* Problem statement *
The line containing "html: <div>Palapag, Eastern" marks the end: copy exactly every line from the start of the records below up to and including it, leaving out pictures.

* Stored items from a collection *
------------------------------

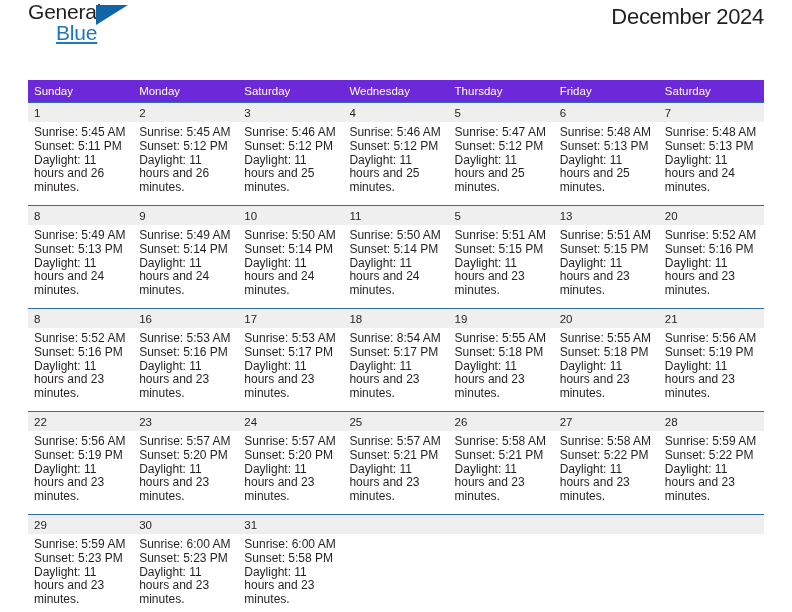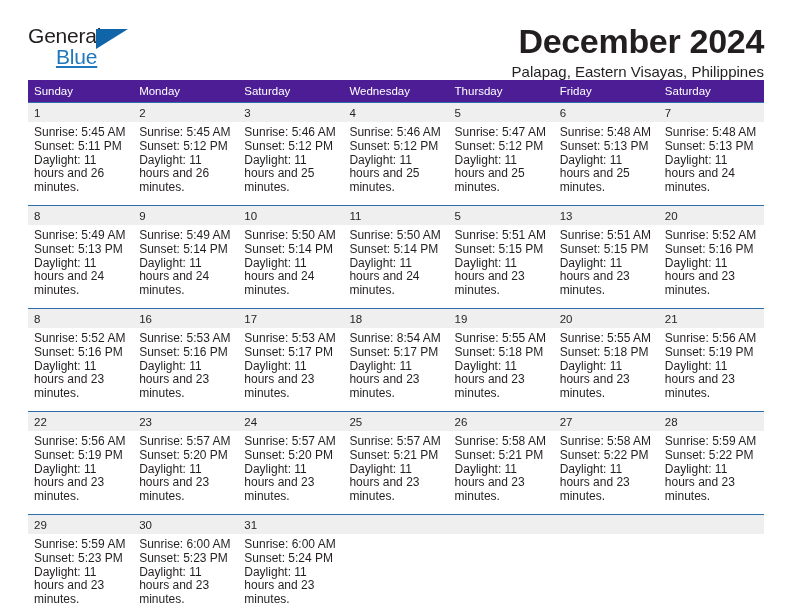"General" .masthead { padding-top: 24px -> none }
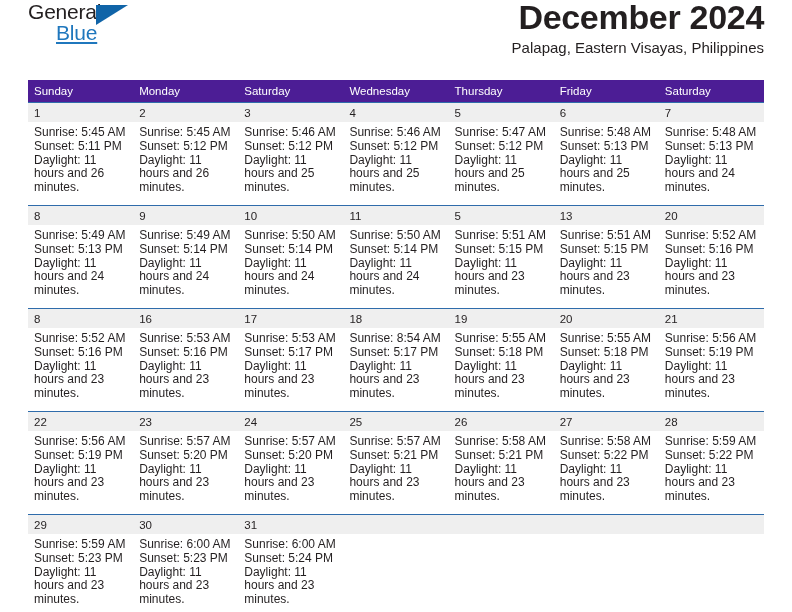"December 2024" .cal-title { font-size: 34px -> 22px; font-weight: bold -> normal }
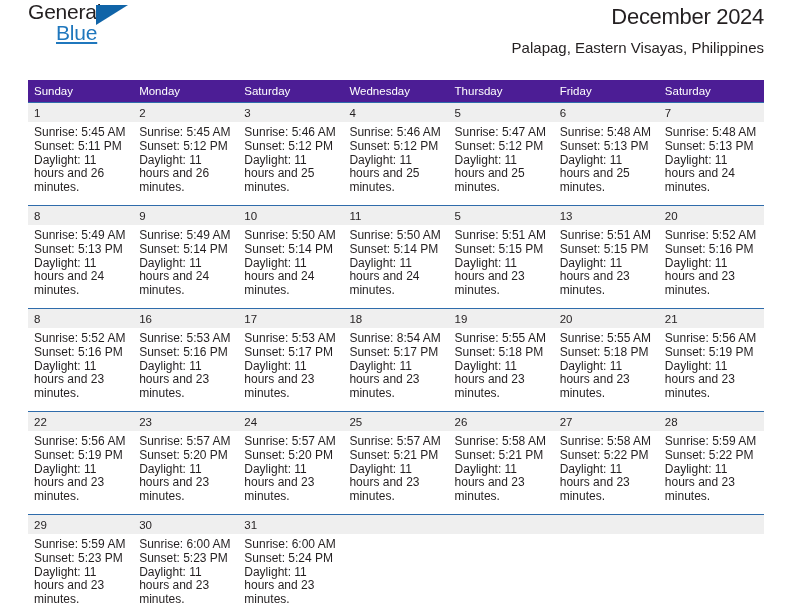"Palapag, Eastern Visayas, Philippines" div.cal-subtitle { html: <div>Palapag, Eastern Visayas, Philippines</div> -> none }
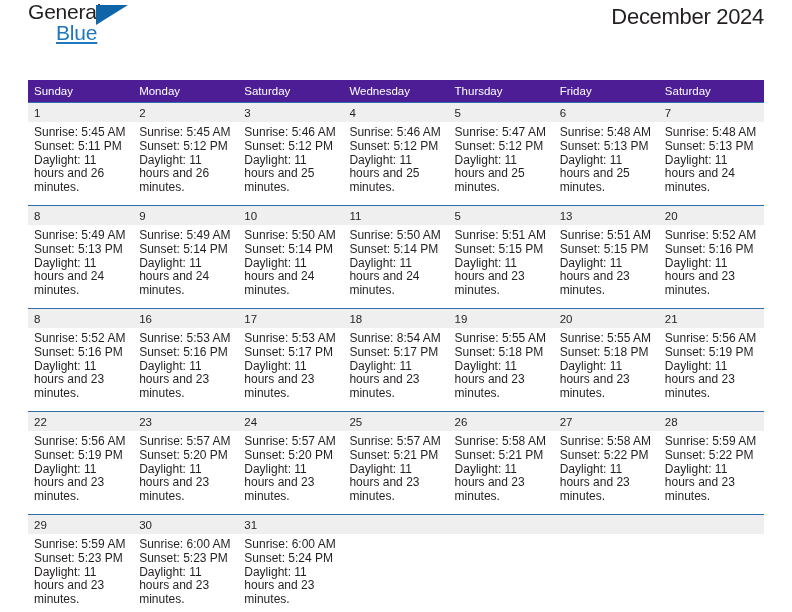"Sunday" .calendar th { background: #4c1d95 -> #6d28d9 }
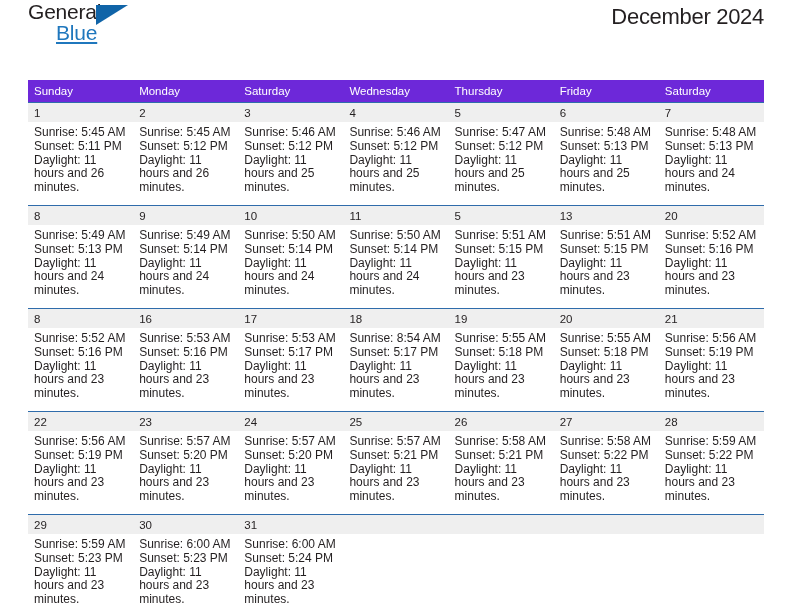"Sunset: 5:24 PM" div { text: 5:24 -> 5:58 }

------------------------------

* Solved problem *
"General" .masthead { padding-top: 24px -> none }
"December 2024" .cal-title { font-size: 34px -> 22px; font-weight: bold -> normal }
"Palapag, Eastern Visayas, Philippines" div.cal-subtitle { html: <div>Palapag, Eastern Visayas, Philippines</div> -> none }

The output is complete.